Frank Mayer, a real estate market analyst with Toronto-based Desjardins Securities, says he's disappointed because the Tories "haven't come forward with anything.”
Mayer says the current capital gains tax effectively freezes properties.
"A lot of property doesn't change hands because some of the potential vendors don't want to pay taxes," says Mayer. "So the property becomes illiquid. (The capital gains tax) adversely affects the liquidity of the market.
"In other words, people that would normally sell because of family circumstances or health reasons or estate reasons will defer that (sale) because of the potential tax bite."
Selling to a corporation or limited partnership is not the typical model for the small investor, adds the CREA's Weiss. Some properties remain in the hands of one owner for several decades.

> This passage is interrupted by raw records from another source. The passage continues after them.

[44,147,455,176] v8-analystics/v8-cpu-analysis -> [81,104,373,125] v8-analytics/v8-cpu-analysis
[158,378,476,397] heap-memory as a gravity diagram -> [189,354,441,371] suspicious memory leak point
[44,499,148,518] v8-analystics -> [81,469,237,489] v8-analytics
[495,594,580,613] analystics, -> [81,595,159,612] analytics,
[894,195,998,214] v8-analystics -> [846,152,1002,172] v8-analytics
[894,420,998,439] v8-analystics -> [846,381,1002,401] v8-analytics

"And most of the small investors that we're talking about, that are paying capital gains tax when they cash in, are people earning $100,000 a year or less (in income from their jobs.) These are not the wealth," Weiss notes.
CREA has sought to change capital gains rules for several years. The group maintains its proposal would boost Canada's productivity, expand rental housing and encourage urban regeneration, while providing other benefits.
Pierre Beauchamp, CREA's chief executive, has accused Ottawa of unduly influencing typical market activity as small investors hold onto their properties instead of selling and re-investing.
"The small investor is your neighbour who owns a duplex or any small commercial building and, perhaps, would like to buy something bigger," says Weiss, who calls small investors the "backbone" of the rental-housing industry.
"If they sell their existing property, by the time they (receive) their recaptured depreciation and they've paid their capital gain (tax), they don't have any capital left to go forward."
Weiss says the lack of a capital-gains exemption for small investors brings the rental-housing industry to a halt.
In most cases, the rental-housing market is based on the sale of existing buildings rather than the construction of new ones.
Finance Minister Flaherty did make one notable change that applies to real estate. His budget's accelerated capital cost allowance will allow manufacturers to write off their investments in new equipment in two years instead of seven.
But Weiss says the benefit is "not widespread" and does not apply to the sale and acquisition of apartment buildings and other commercial sites.
"In Canada right across the country, if we have one thing in common, it's a shortage of rental properties," says Weiss.
Current rules allow for real estate investors to write off four per cent of a building's depreciation per year. The allowance is designed as a "rainy day fund" to pay for repairs and renovations as a building ages.
"But the bottom line is, the typical small investor, by the time they've paid their taxes and paid down their mortgage, they're back to not having any funds to re-invest," says Weiss.